Auf dem Brüsseler Flughafen Zaventem haben rund 150 Menschen demonstriert, weil einer Gruppe propalästinensischer Aktivisten der Flug nach Israel verweigert wurde. Am Sonntagmorgen hat die Polizei mindestens sechs Aktivisten in der Abflughalle zum Verhör mitgenommen. Insgesamt wollten rund 60 Belgier mit gültigem Pass und gültigem Flugticket zum zweiten internationalen Solidaritätstreffen "Welcome to Palestine" über Tel Aviv in palästinensische Gebiete reisen.

Die Gruppe stand jedoch auf einer Liste Israels, auf der Menschen aufgeführt sind, die nicht in Israel einreisen dürfen.

Noch vor dem Flug am heutigen Sonntag wurden rund 20 Menschen von der Fluggesellschaft Brussels Airlines zurückgewiesen. Sie durften nicht einmal das Flugzeug betreten.

Die Fluggesellschaft sagt, dass sie nur das Migrationsgesetz umsetze. Das wiederum besagt, dass wenn ein Land Menschen nicht in sein Land lassen will, diese Menschen auch nicht zum Flug zugelassen werden dürfen.

Das Vorgehen der Fluggesellschaft löste jede Menge Protest auf dem Flughafen aus. Die Gruppe hatte viele Sympathisanten. Eine Guppe Aktivisten veranstaltete einen Sitzstreik vor dem Check-in. Sie wurde von der Polizei dort weggeholt.

Daraufhin versammelten sich rund 150 Menschen in der Abflughalle, in der sie erneut ein Sit-in veranstalteten, Musik machten und Slogans riefen. Das Polizeiaufgebot war groß. Die Polizisten ließen die Gruppe in der Abflughalle jedoch gewähren.
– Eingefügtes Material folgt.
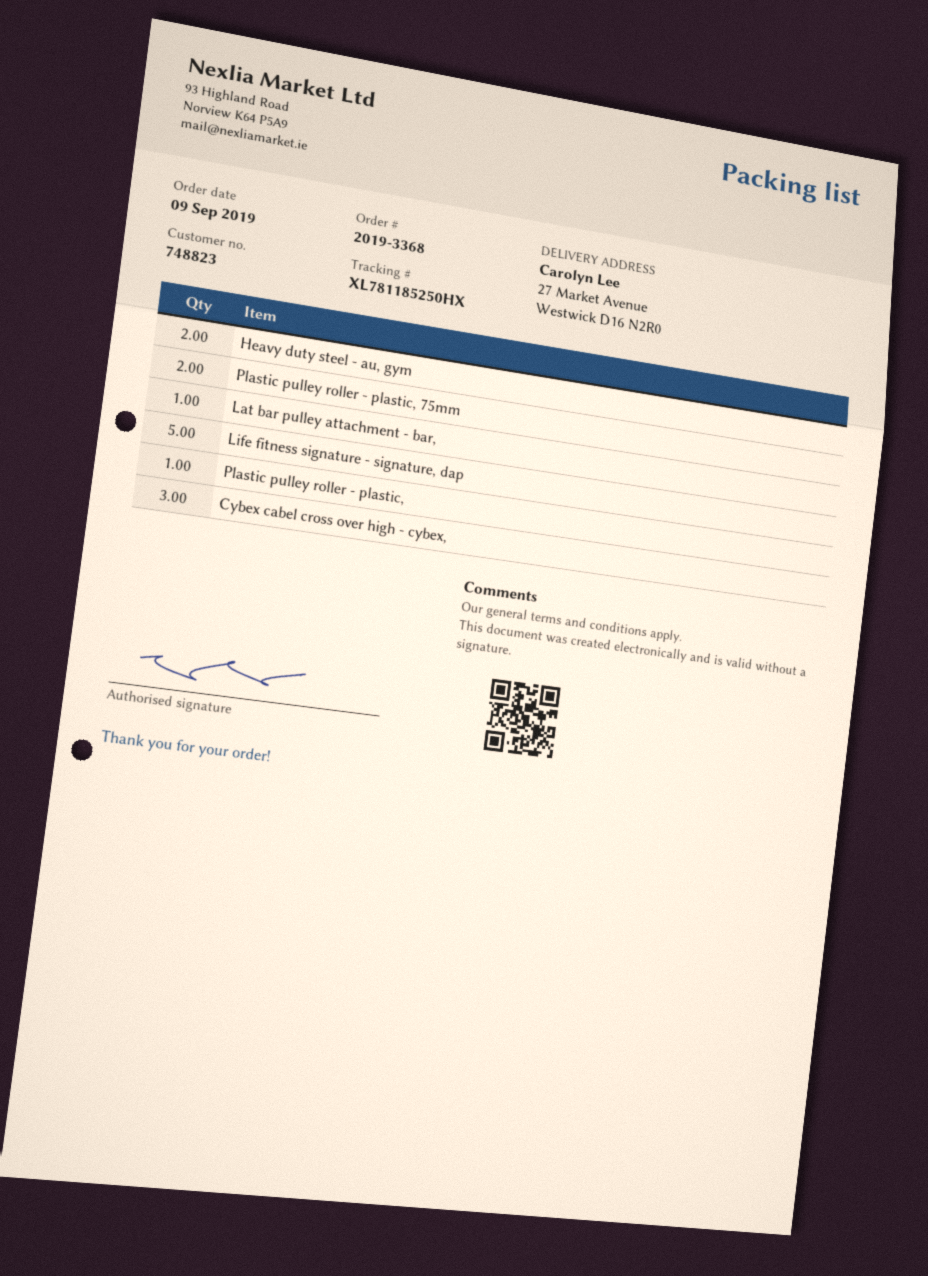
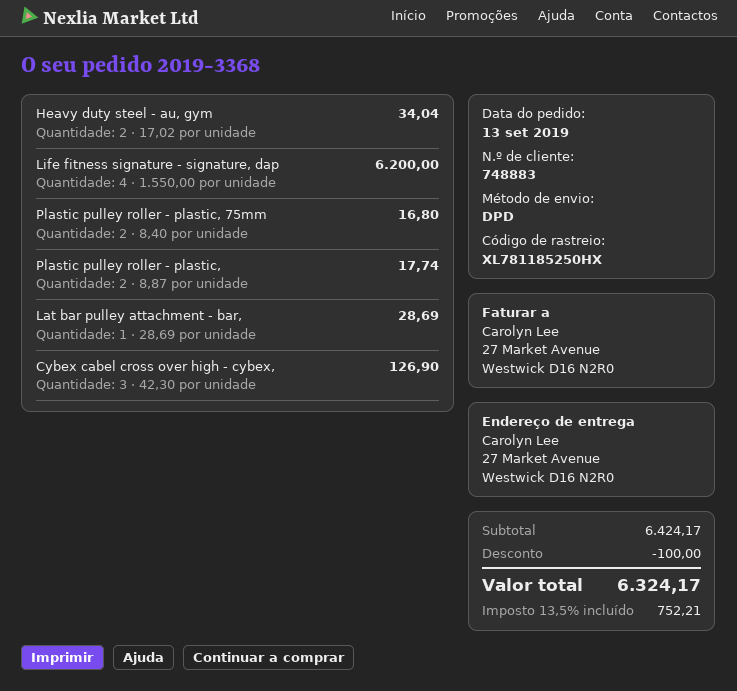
order date: 2019-09-09 -> 2019-09-13
customer number: 748823 -> 748883
Life fitness signature - signature, dap: 5 -> 4
Plastic pulley roller - plastic,: 1 -> 2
Inzwischen sind einige Aktivisten wieder abgefahren. Andere sind in der Abflughalle sitzen geblieben. Sie fordern die Freilassung von drei Aktivisten und wollen, dass Brussels Airlines ihnen die Flugtickets erstattet.

Die Fluggesellschaft gab bereits bekannt, dass sie das im Laufe der Woche tun wolle.